Sejatinya amatlah mudah bagi Allah menyelesaikan masalah, tapi mengapa Dia seakan terus menunda Hari Baik itu tiba? Pasti, pastilah ada alasan yang mulia!
Memutuskan keluar dari sebuah pekerjaan yang nyaman adalah bentuk menantang diri. Begitu menurut gadis usia 22 tahun itu. Namun semua berjalan tidak seperti yang ia duga. Sepenuhnya melenceng. Permintaannya cukup sederhana kala itu, bahwa Tuhan mengijinkannya mendapatkan pekerjaan sebelum uang tabungan habis. Bulan demi bulan ia menanti dengan segala doa dan usaha, namun tidak satupun pintu yang tampak terbuka. Doanya tidak terjawab, dan itu jelas mengecewakan.
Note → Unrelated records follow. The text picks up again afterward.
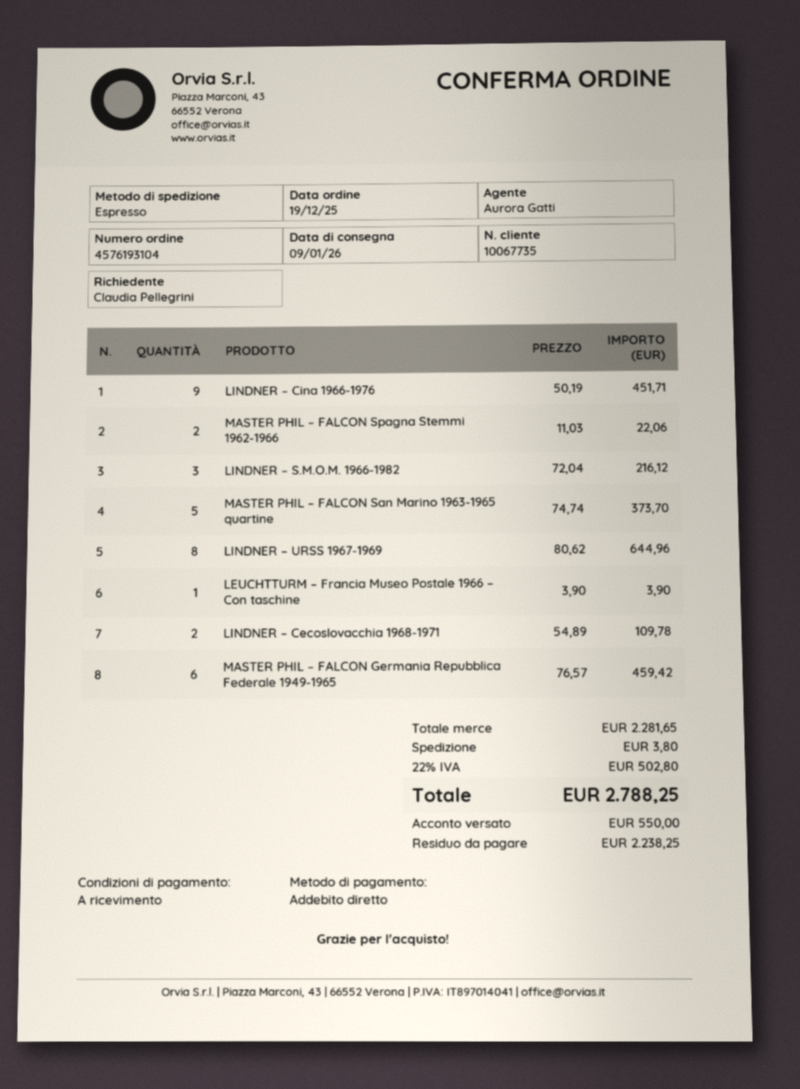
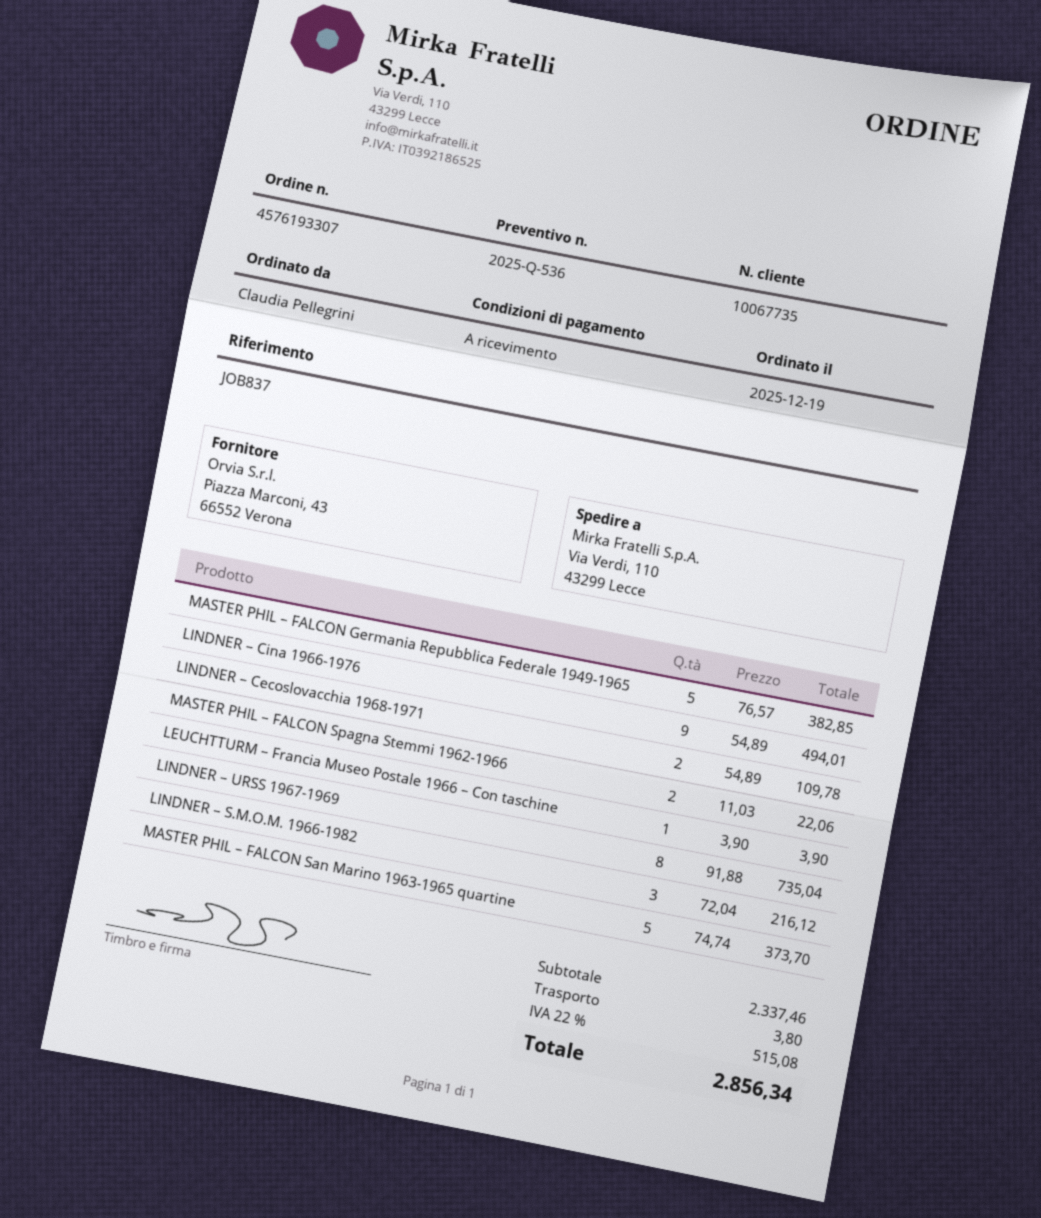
order number: 4576193104 -> 4576193307
LINDNER – Cina 1966-1976: 9 x 50.19 = 451.71 -> 9 x 54.89 = 494.01
LINDNER – URSS 1967-1969: 8 x 80.62 = 644.96 -> 8 x 91.88 = 735.04
MASTER PHIL – FALCON Germania Repubblica Federale 1949-1965: 6 x 76.57 = 459.42 -> 5 x 76.57 = 382.85
subtotal: 2281.65 -> 2337.46
tax: 22% = 502.80 -> 22% = 515.08
total: 2788.25 -> 2856.34

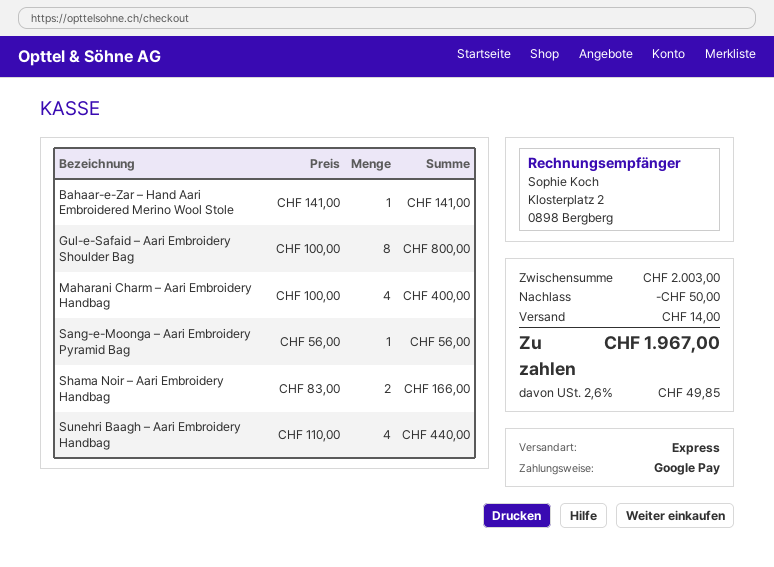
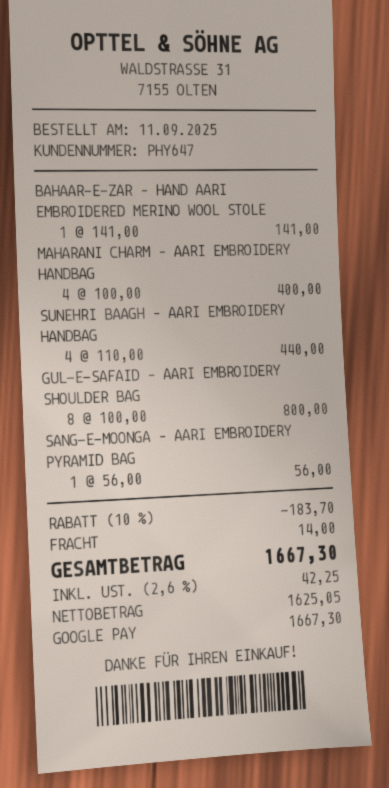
Shama Noir – Aari Embroidery Handbag: 2 x 83.00 = 166.00 -> none
discount: 50.00 -> 183.70
tax: 2.6% = 49.85 -> 2.6% = 42.25
total: 1967.00 -> 1667.30

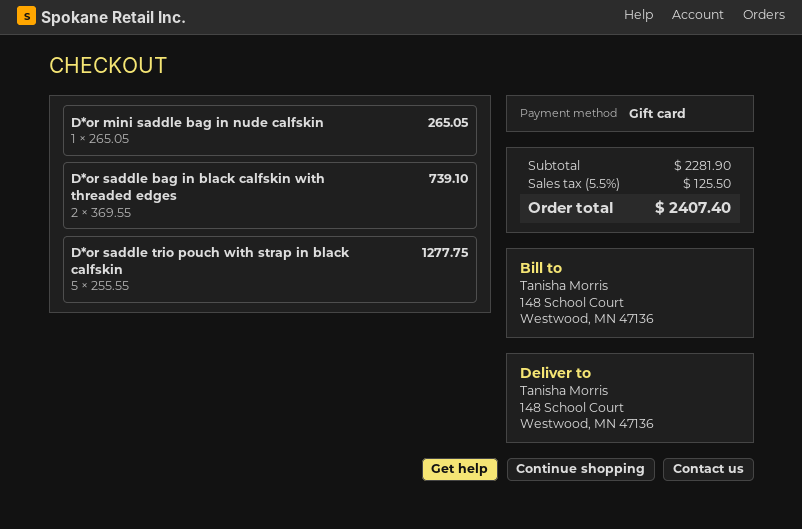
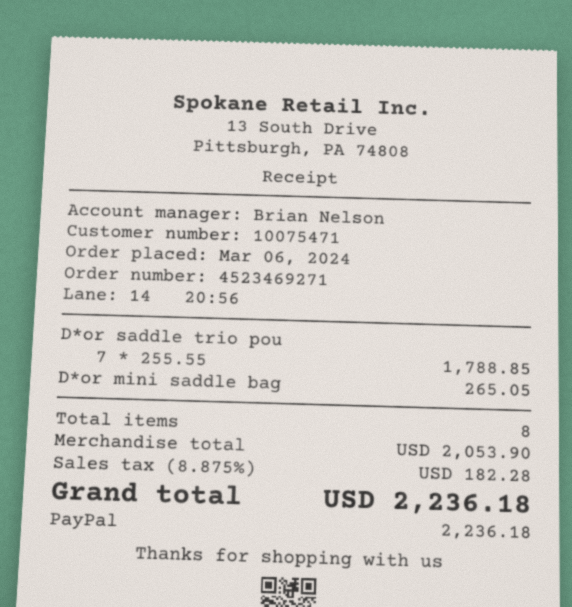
payment method: gift card -> PayPal
D*or saddle bag in black calfskin with threaded edges: 2 x 369.55 = 739.10 -> none
D*or saddle trio pouch with strap in black calfskin: 5 x 255.55 = 1277.75 -> 7 x 255.55 = 1788.85
subtotal: 2281.90 -> 2053.90
tax: 5.5% = 125.50 -> 8.875% = 182.28
total: 2407.40 -> 2236.18

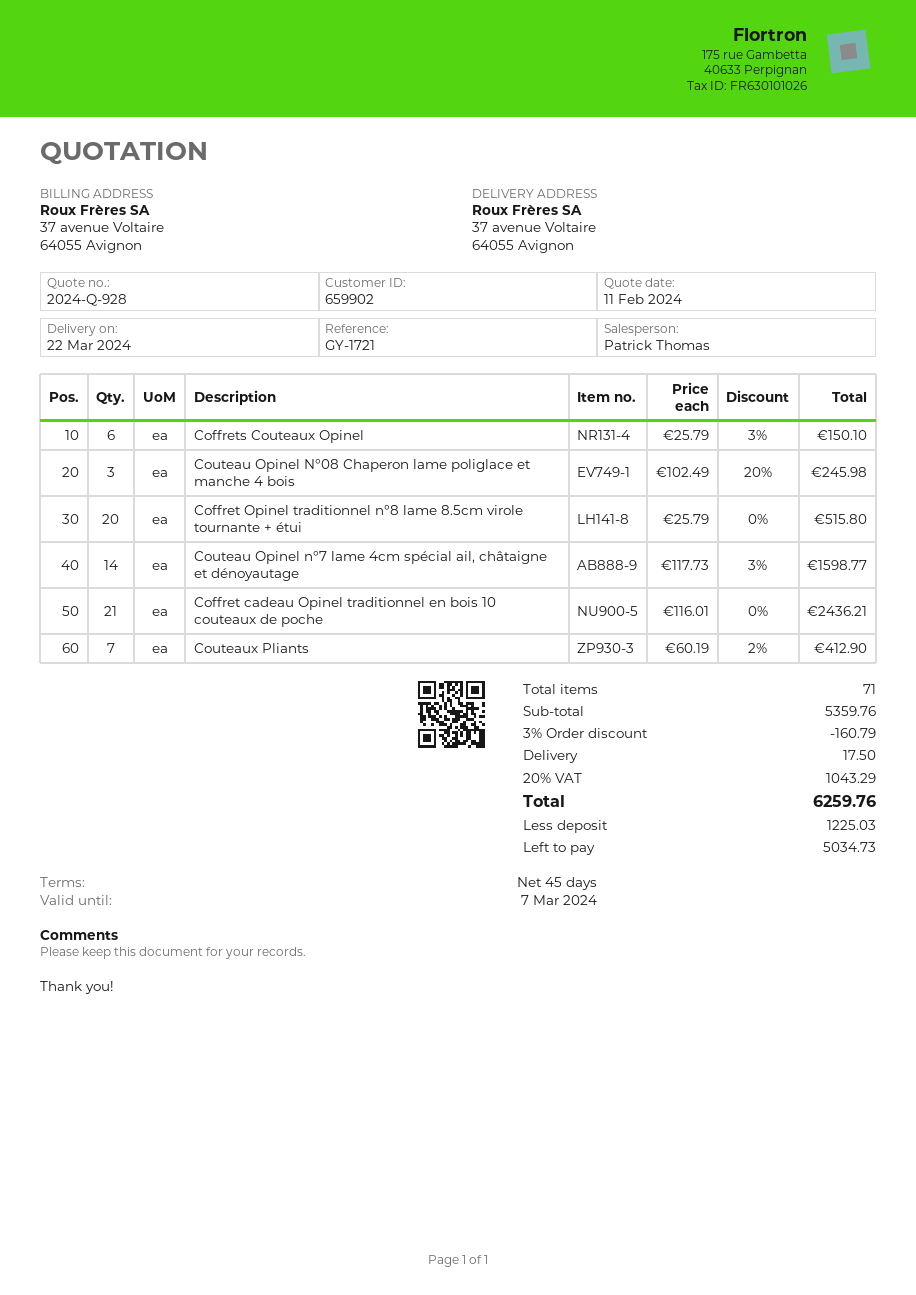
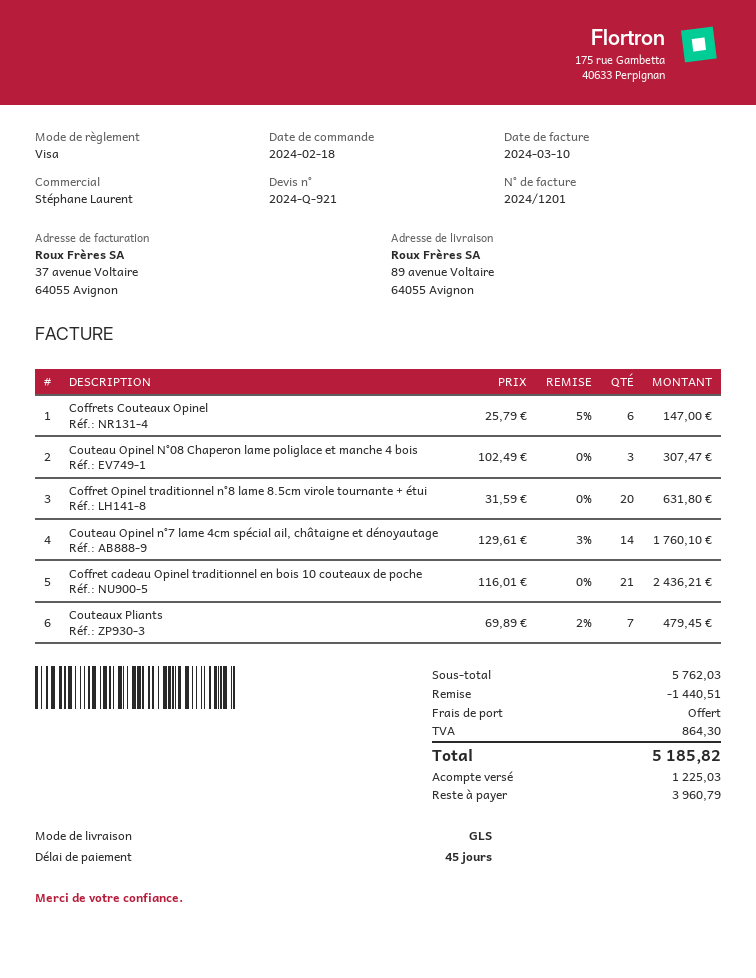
quote number: 2024-Q-928 -> 2024-Q-921
sales rep: Patrick Thomas -> Stéphane Laurent
ship to: 37 avenue Voltaire, 64055 Avignon -> 89 avenue Voltaire, 64055 Avignon
Coffrets Couteaux Opinel: 6 x 25.79 - 3% = 150.10 -> 6 x 25.79 - 5% = 147.00
Couteau Opinel N°08 Chaperon lame poliglace et manche 4 bois: 3 x 102.49 - 20% = 245.98 -> 3 x 102.49 = 307.47
Coffret Opinel traditionnel n°8 lame 8.5cm virole tournante + étui: 20 x 25.79 = 515.80 -> 20 x 31.59 = 631.80
Couteau Opinel n°7 lame 4cm spécial ail, châtaigne et dénoyautage: 14 x 117.73 - 3% = 1598.77 -> 14 x 129.61 - 3% = 1760.10
Couteaux Pliants: 7 x 60.19 - 2% = 412.90 -> 7 x 69.89 - 2% = 479.45
subtotal: 5359.76 -> 5762.03
discount: 160.79 -> 1440.51
shipping: 17.50 -> 0.00
tax: 1043.29 -> 864.30
total: 6259.76 -> 5185.82
balance: 5034.73 -> 3960.79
Di zaman yang berbeda telah ada kisah yang serupa, bahkan lebih sulit. Seseorang diancam akan dihabisi nyawanya oleh seorang yang berkuasa. Dia terus meminta Tuhan membuat orang itu mati hingga cemas di hidupnya bisa pergi. Namun Tuhan tidak melakukan apa-apa. Kisah ini adalah secuplik perjalanan Elia.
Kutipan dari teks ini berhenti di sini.